A quel point étiez-vous timide ? Dans quelles
circonstances particulières cela vous handicapait-il ?
Ma timidité a commencée à l'adolescence, à partir du moment ou la classe était mixte. Les garçons puis les jeunes gens et hommes me faisaient peur, je rougissais, j'avais du mal à m'exprimer devant eux, il m'arrivait de faire un détour pour ne pas être obligée d'en croiser et de parler éventuellement selon les connaissances.
Quelle a été votre méthode pour vaincre cette
timidité ? Combien de temps cela vous a-t-il pris ?
Au fond de moi-même je me raisonnais fréquemment, je ne voulais pas être plus nulle que mes camarades de classe puis collègues de travail plus tard. L'amélioration s'est produite après peu d'années de mariage, mais comme je me suis mariée tard (à mon époque), je compte entre 15 et 20 ans de problèmes.

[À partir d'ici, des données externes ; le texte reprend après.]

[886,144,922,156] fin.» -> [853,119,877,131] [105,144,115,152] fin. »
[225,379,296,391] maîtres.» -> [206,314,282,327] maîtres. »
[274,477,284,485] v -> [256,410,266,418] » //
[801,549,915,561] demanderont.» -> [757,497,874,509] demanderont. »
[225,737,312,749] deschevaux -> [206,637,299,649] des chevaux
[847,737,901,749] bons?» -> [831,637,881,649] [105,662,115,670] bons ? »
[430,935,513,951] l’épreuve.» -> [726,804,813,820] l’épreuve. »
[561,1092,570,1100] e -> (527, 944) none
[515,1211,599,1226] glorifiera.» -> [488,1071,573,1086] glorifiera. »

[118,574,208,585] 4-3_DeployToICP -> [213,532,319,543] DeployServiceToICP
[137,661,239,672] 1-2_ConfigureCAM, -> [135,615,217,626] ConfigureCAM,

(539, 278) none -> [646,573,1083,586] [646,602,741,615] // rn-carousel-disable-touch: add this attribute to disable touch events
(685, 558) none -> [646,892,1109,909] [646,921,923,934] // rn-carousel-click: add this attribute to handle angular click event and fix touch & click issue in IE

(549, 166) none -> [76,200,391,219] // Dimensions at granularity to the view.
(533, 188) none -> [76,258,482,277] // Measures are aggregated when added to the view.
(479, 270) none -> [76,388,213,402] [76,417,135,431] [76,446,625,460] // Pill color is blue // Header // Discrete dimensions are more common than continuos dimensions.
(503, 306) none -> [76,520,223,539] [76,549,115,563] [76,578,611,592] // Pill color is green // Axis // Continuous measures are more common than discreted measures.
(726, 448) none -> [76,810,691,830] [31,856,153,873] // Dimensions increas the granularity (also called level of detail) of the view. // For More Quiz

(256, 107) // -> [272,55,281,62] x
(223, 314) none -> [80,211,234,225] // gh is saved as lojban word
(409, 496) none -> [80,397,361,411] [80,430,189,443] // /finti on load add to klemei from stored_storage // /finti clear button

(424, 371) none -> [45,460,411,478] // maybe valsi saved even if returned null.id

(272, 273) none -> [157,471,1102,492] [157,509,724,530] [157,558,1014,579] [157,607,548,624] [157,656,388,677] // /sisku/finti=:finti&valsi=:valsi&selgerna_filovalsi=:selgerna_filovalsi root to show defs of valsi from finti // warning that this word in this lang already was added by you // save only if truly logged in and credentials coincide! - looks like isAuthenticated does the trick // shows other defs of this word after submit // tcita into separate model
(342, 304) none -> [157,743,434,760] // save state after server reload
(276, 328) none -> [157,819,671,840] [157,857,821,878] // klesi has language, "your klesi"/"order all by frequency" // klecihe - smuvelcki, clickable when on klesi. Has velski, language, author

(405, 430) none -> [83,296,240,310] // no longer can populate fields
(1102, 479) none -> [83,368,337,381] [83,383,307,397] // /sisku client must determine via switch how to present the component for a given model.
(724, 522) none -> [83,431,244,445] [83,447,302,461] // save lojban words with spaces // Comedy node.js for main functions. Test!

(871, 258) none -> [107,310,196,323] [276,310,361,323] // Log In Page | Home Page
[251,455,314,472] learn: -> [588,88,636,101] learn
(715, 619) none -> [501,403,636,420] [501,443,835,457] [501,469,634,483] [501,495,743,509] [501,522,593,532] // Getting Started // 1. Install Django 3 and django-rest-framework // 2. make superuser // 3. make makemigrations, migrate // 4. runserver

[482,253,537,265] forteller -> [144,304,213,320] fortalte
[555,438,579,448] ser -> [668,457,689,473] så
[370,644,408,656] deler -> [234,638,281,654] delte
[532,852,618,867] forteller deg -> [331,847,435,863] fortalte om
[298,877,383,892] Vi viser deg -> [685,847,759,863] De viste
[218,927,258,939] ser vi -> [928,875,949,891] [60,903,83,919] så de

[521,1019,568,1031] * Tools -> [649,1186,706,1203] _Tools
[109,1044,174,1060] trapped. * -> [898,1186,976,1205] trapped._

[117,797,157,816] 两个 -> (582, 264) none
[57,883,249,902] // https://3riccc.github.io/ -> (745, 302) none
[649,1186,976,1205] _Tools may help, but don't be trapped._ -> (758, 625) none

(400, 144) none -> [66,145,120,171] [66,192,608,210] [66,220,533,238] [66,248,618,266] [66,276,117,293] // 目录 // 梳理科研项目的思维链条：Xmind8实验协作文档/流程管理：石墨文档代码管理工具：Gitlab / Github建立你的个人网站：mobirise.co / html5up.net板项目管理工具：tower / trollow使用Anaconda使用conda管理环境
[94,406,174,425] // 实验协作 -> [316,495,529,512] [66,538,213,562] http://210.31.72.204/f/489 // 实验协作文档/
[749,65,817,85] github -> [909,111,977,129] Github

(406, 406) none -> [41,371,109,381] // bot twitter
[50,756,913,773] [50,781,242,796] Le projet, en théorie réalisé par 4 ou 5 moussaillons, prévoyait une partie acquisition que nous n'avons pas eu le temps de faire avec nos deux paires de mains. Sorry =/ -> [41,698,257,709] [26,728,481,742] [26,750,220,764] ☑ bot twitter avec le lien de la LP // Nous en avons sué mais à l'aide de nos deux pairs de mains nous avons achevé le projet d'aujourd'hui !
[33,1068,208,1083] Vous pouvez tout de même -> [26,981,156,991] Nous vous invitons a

Aujourd’hui, diriez-vous que vous êtes pleinement
épanoui ? Que faites-vous que vous n’auriez jamais pu faire il y a
quelques années à cause de votre timidité ?
A l'heure actuelle, j'ai énormément de facilité de contact, je réponds sans crainte à chaque personne qui s'adresse à moi ou que moi-même je dois solliciter ; je me concentre surtout sur la personne en face de moi sans penser à moi-même. J'ai trouvé que c'était une bonne solution pour moi: ne pas m'interroger sur ce que pense cette personne de moi tant que je suis en contact avec elle.